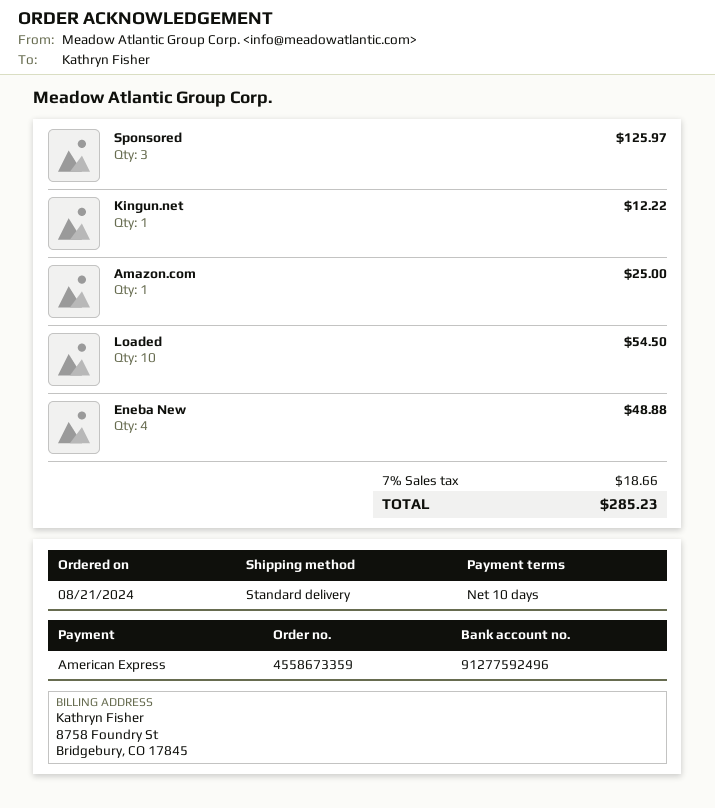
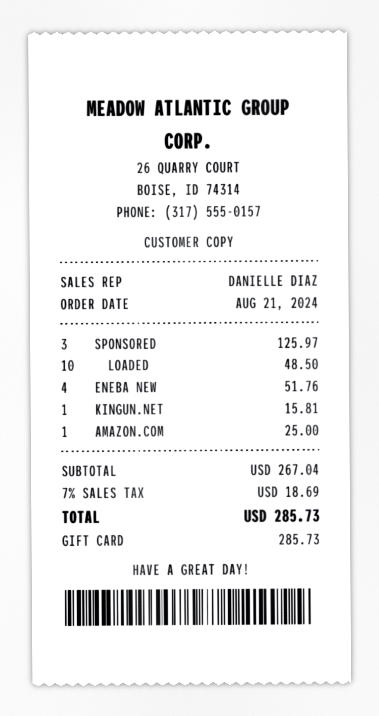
payment method: American Express -> gift card
Kingun.net: 1 for 12.22 -> 1 for 15.81
Loaded: 10 for 54.50 -> 10 for 48.50
Eneba New: 4 for 48.88 -> 4 for 51.76
tax: 7% = 18.66 -> 7% = 18.69
total: 285.23 -> 285.73

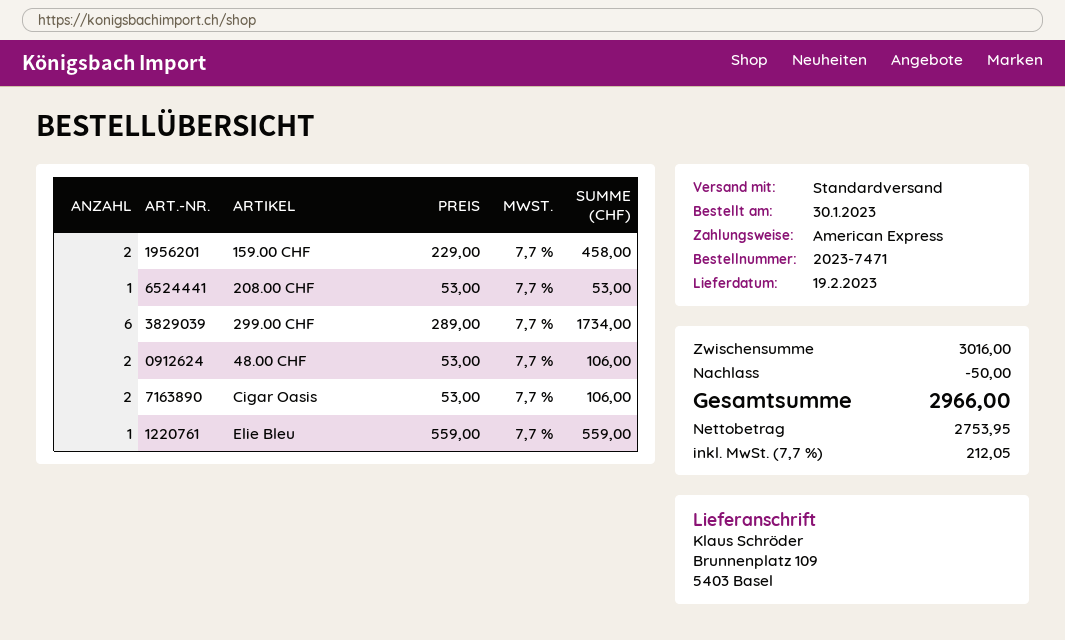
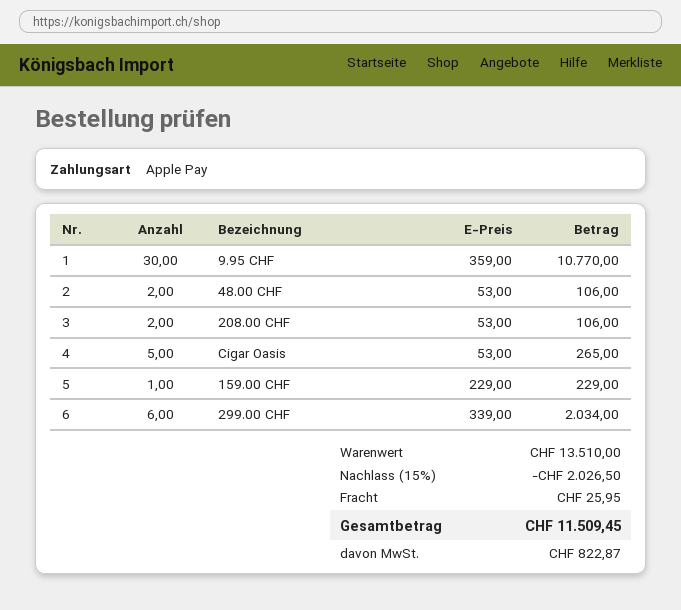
payment method: American Express -> Apple Pay
159.00 CHF: 2 x 229.00 = 458.00 -> 1 x 229.00 = 229.00
208.00 CHF: 1 x 53.00 = 53.00 -> 2 x 53.00 = 106.00
299.00 CHF: 6 x 289.00 = 1734.00 -> 6 x 339.00 = 2034.00
Cigar Oasis: 2 x 53.00 = 106.00 -> 5 x 53.00 = 265.00
Elie Bleu: 1 x 559.00 = 559.00 -> none
9.95 CHF: none -> 30 x 359.00 = 10770.00
subtotal: 3016.00 -> 13510.00
discount: 50.00 -> 2026.50
shipping: none -> 25.95
tax: 212.05 -> 822.87
total: 2966.00 -> 11509.45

- [Problem requirements]:
Wherever the word "American" occurs in the data, copy that whole line.

- [Response for this exercise]:
payment method: American Express -> gift card
payment method: American Express -> Apple Pay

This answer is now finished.